Le président des États-Unis Donald Trump a discuté avec ses conseillers de la possibilité d'attirer une partie des troupes américaines d'Europe, dans le mécontentement du manque de soutien des alliés de l'OTAN et de bloquer ses projets pour le Groenland, [...]
Le président des États-Unis Donald Trump a discuté avec ses conseillers de la possibilité d'attirer une partie des troupes américaines d'Europe, alors que le manque de soutien des alliés de l'OTAN et le blocage de ses plans pour le Groenland, rapporte Reuters
Selon un haut fonctionnaire de la Maison-Blanche qui s'est exprimé sous condition d'anonymat, aucune décision n'a été prise, et le Pentagone n'a pas reçu l'ordre d'élaborer des plans concrets de réduction des troupes sur le continent.
Cependant, les discussions elles-mêmes mettent en évidence la détérioration importante des relations entre Washington et les alliés européens de l'OTAN ces derniers mois. Ils suggèrent également que la visite du secrétaire général de l'OTAN, Mark Rutte, à la Maison Blanche, n'a pas permis d'améliorer sensiblement les rapports transatlantiques, qui sont considérés comme les plus tendus depuis l'établissement. L'OTAN en 1949.
Actuellement, les États-Unis comptent plus de 800 000 soldats en Europe et ont joué un rôle clé dans l'architecture de sécurité européenne depuis la Seconde Guerre mondiale. Plus de 30 000 d'entre eux sont situés en Allemagne, tandis qu'un nombre considérable d'entre eux se trouvent également en Italie, au Royaume-Uni et en Espagne.
Le fonctionnaire n'a pas précisé quels pays pourraient être touchés ou combien de troupes pourraient être retirées si Trump décidait d'aller de l'avant avec cette idée.
Alliance en crise
Bien que les relations de Trump avec l'OTAN aient été tendues depuis longtemps, il a souvent accusé les pays européens d'avoir dépensé de façon insuffisante en matière de défense au cours des trois derniers mois.
En janvier, Trump a provoqué une crise transatlantique en rétablissant les menaces à l'annexion du Groenland, territoire autonome du Danemark. Entre-temps, après le déclenchement de la guerre par l'Iran le 28 février, il a exprimé sa déception que les alliés de l'OTAN n'aient pas offert d'aide pour la réouverture du détroit d'Hormuz, un itinéraire vital pour l'approvisionnement électrique mondial, qui est resté largement fermé malgré un cessez-le-feu fragile déclaré cette semaine.
Les diplomates de l'OTAN ont déclaré que les États-Unis n'avaient pas précisé s'ils s'attendaient à ce qu'une mission commence pendant ou après le conflit, et qu'ils n'avaient pas précisé les capacités de chaque État membre.

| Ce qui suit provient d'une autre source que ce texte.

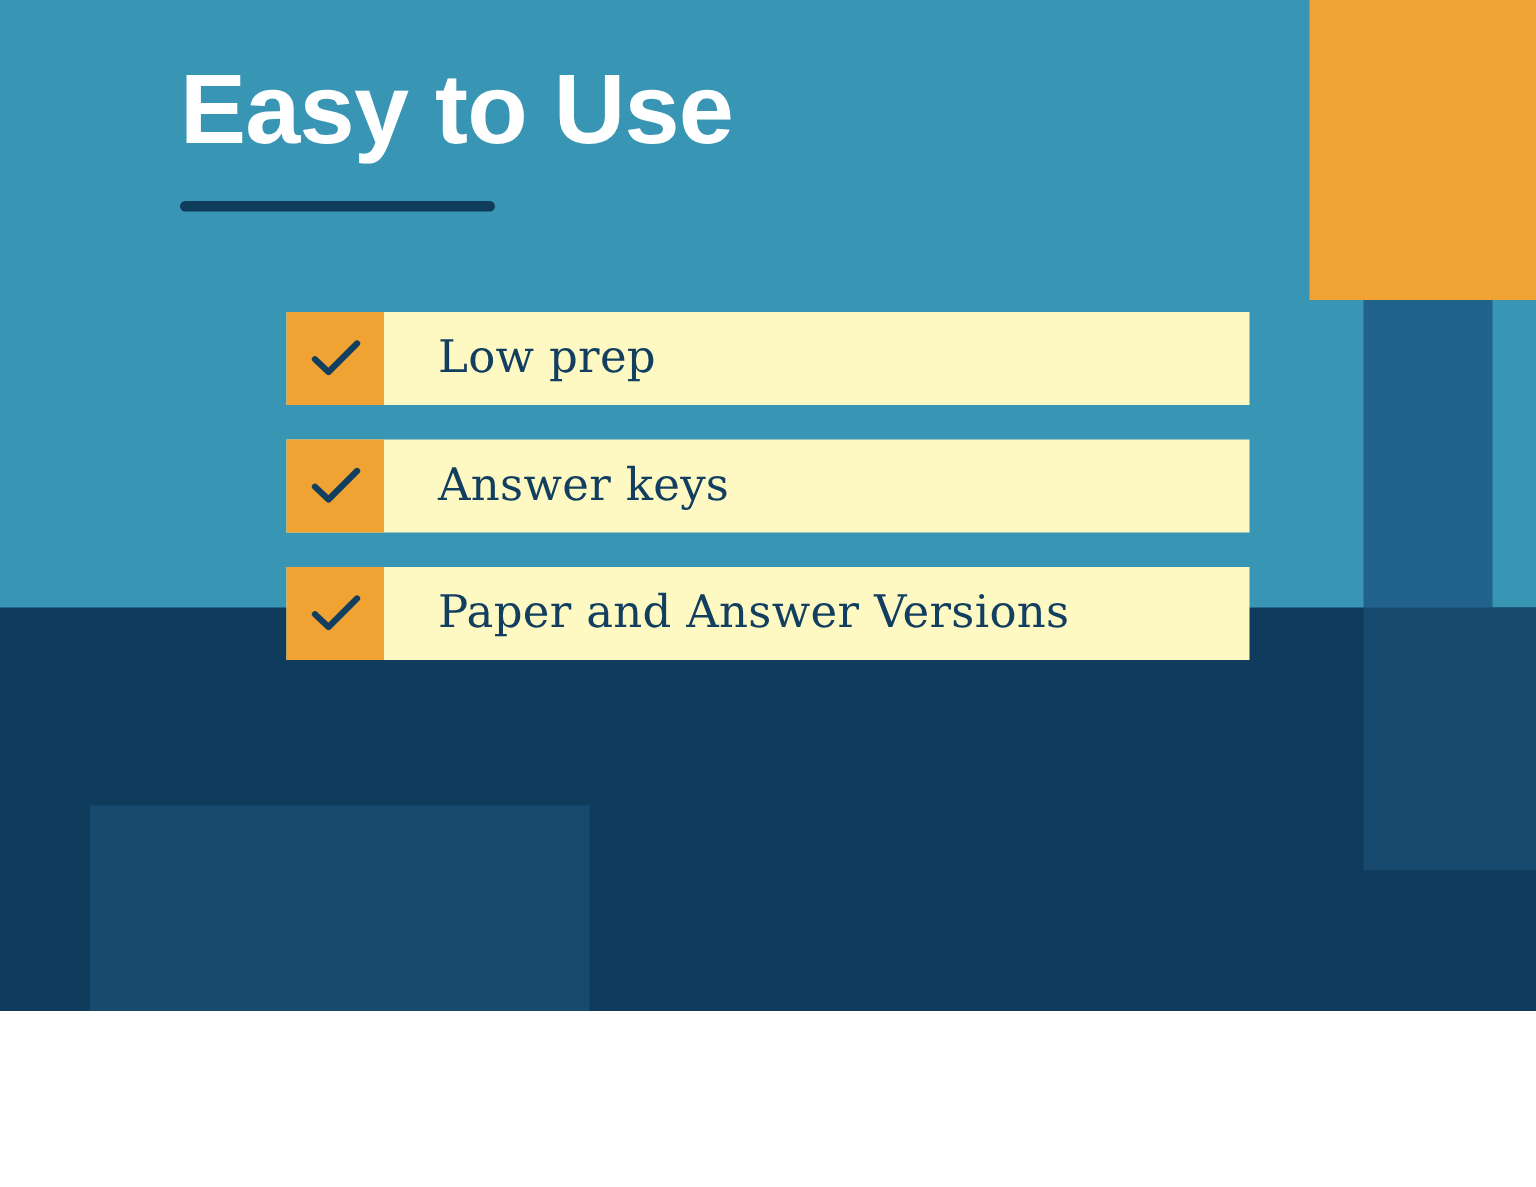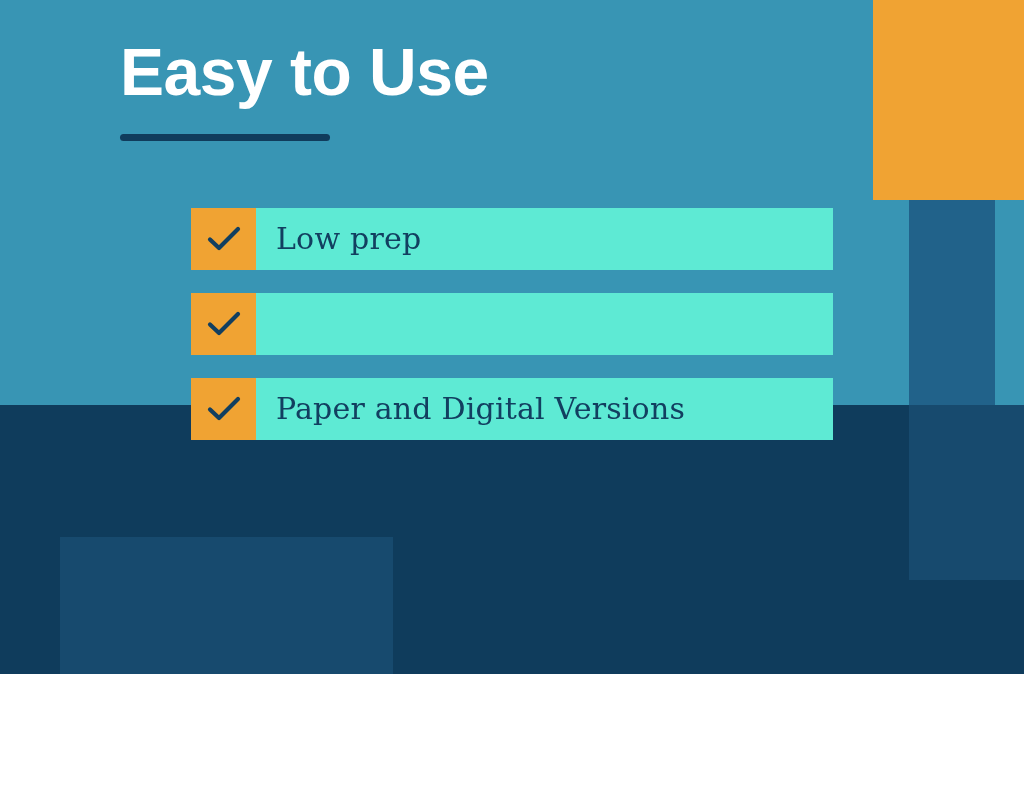"Low prep" .feature-row { background: #5eead4 -> #fef9c3; gap: none -> 16px }
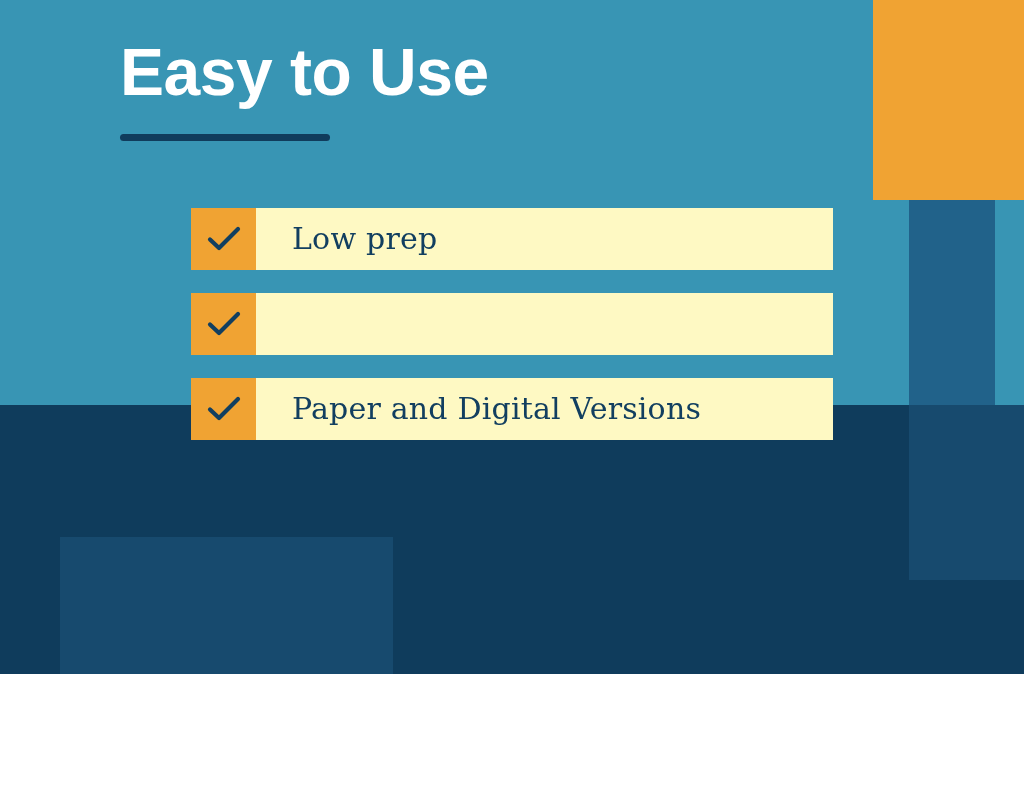"Answer keys" span.feature-label { html: none -> <span>Answer keys</span> }
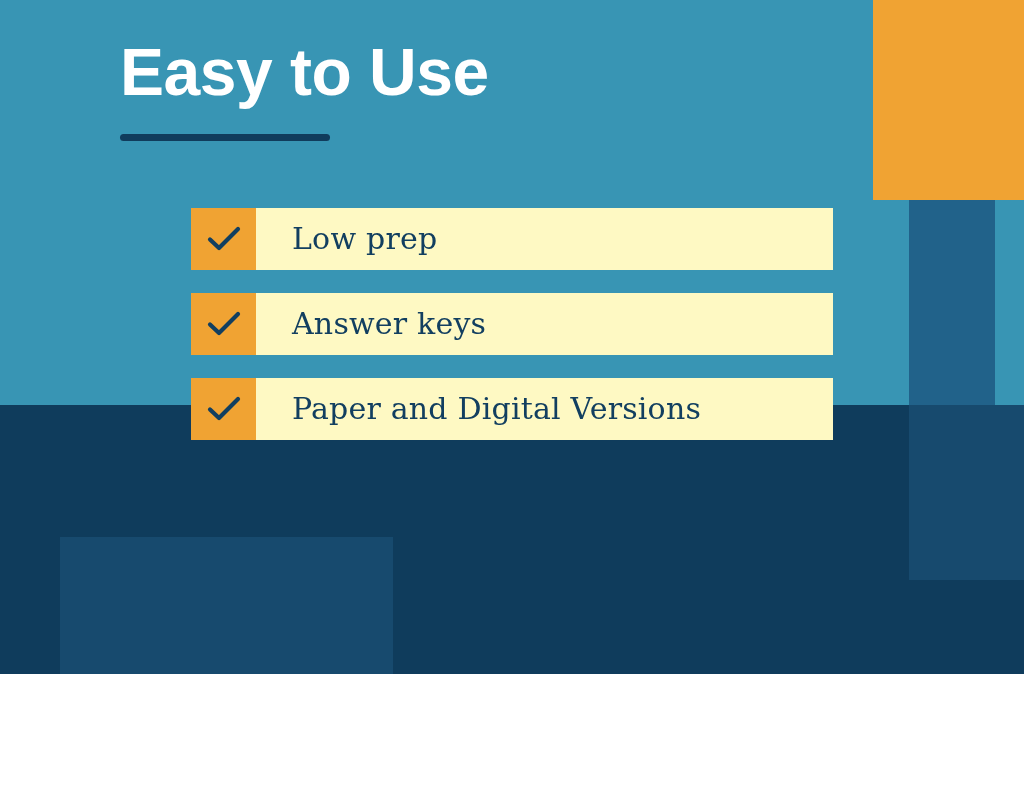"Paper and Digital Versions" span.feature-label { text: Digital -> Answer }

Selon des rapports, des hauts responsables de l'administration ont également discuté de la possibilité de déplacer des troupes des pays européens dont les dirigeants ont critiqué la guerre entre les États-Unis et Israël contre l'Iran, vers des pays qui ont le plus soutenu.
Cependant, selon Trump officiel de la Maison Blanche envisage principalement le retour des troupes aux États-Unis, plutôt que de les déplacer vers d'autres pays étrangers.